_Task requirements_
Output each record exactly, excluding pictures.

▽

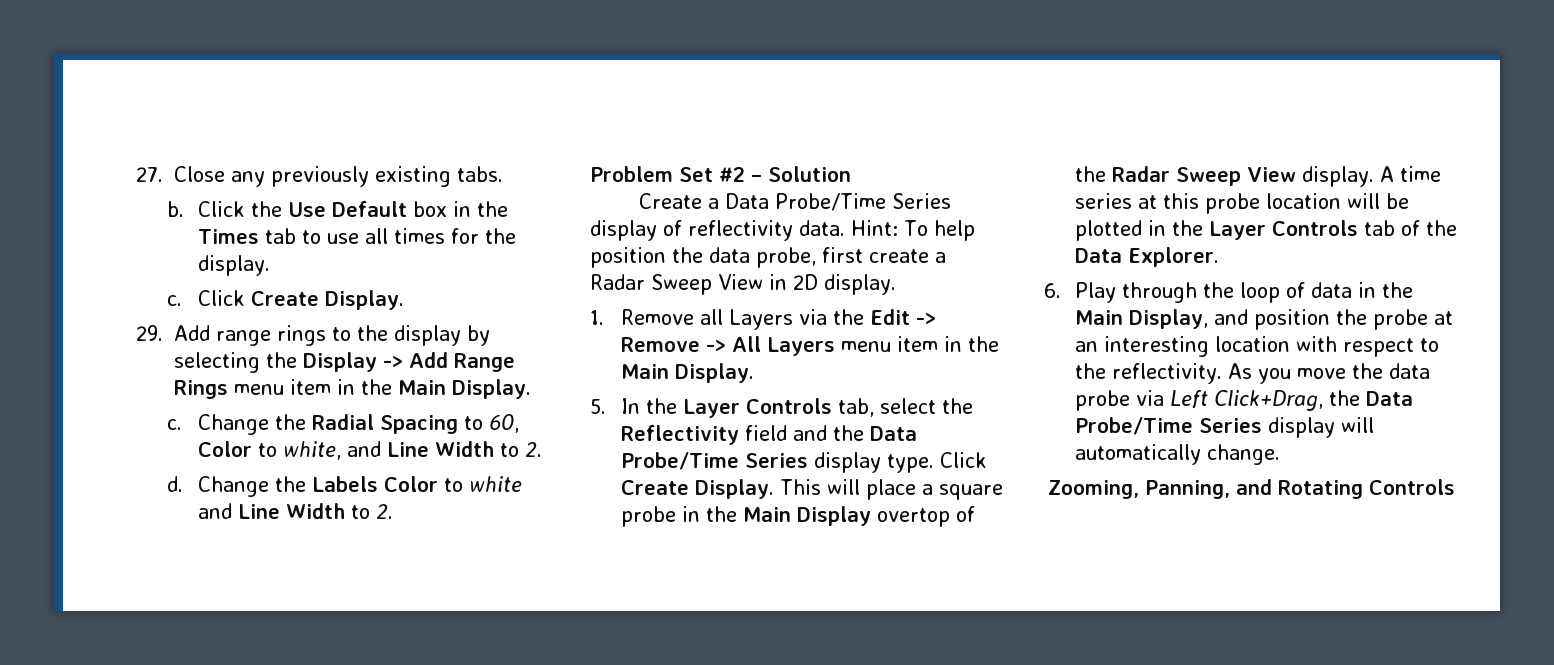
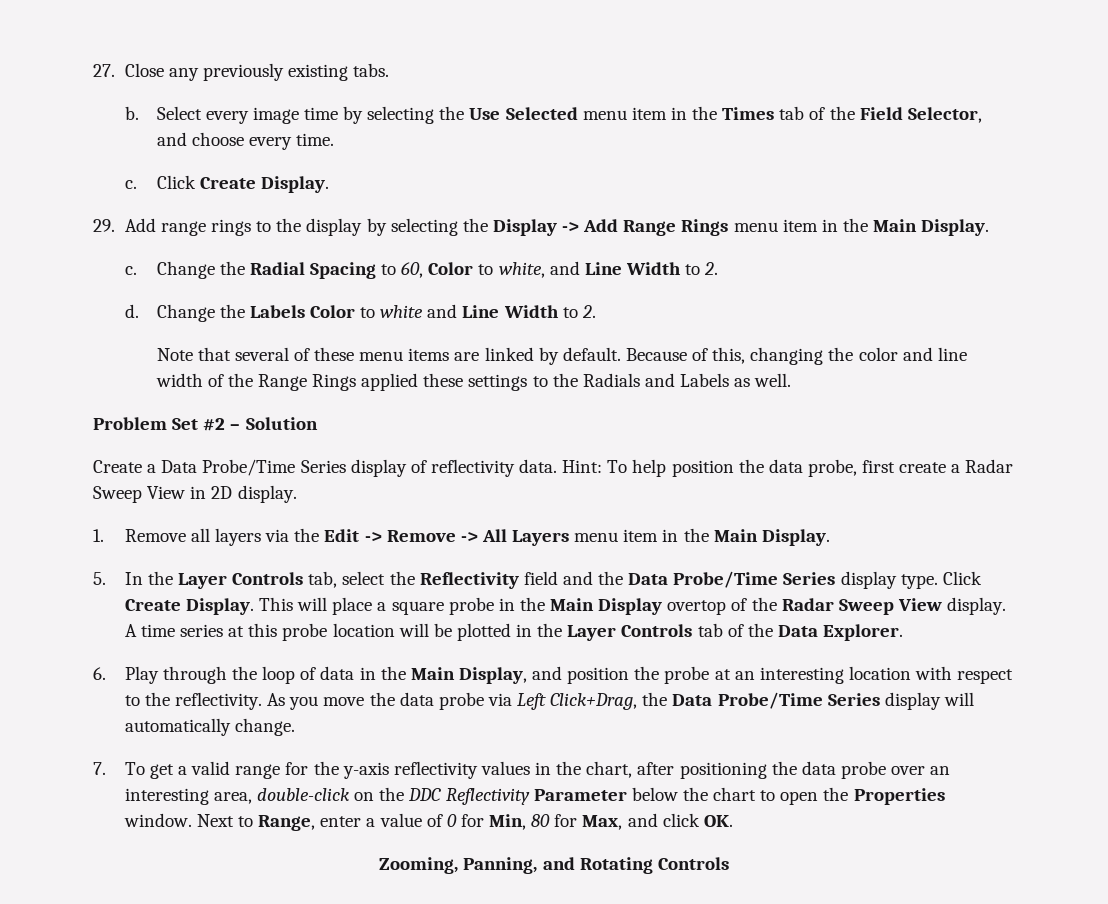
- Click the Use Default box in the Times tab to use all times for the display.
+ Select every image time by selecting the Use Selected menu item in the Times tab of the Field Selector, and choose every time.
+ Note that several of these menu items are linked by default. Because of this, changing the color and line width of the Range Rings applied these settings to the Radials and Labels as well.
- 1. Remove all Layers via the Edit -> Remove -> All Layers menu item in the Main Display.
+ 1. Remove all layers via the Edit -> Remove -> All Layers menu item in the Main Display.
+ 7. To get a valid range for the y-axis reflectivity values in the chart, after positioning the data probe over an interesting area, double-click on the DDC Reflectivity Parameter below the chart to open the Properties window. Next to Range, enter a value of 0 for Min, 80 for Max, and click OK.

△

_Result of the task_
- Click the Use Default box in the Times tab to use all times for the display.
+ Select every image time by selecting the Use Selected menu item in the Times tab of the Field Selector, and choose every time.
+ Note that several of these menu items are linked by default. Because of this, changing the color and line width of the Range Rings applied these settings to the Radials and Labels as well.
- 1. Remove all Layers via the Edit -> Remove -> All Layers menu item in the Main Display.
+ 1. Remove all layers via the Edit -> Remove -> All Layers menu item in the Main Display.
+ 7. To get a valid range for the y-axis reflectivity values in the chart, after positioning the data probe over an interesting area, double-click on the DDC Reflectivity Parameter below the chart to open the Properties window. Next to Range, enter a value of 0 for Min, 80 for Max, and click OK.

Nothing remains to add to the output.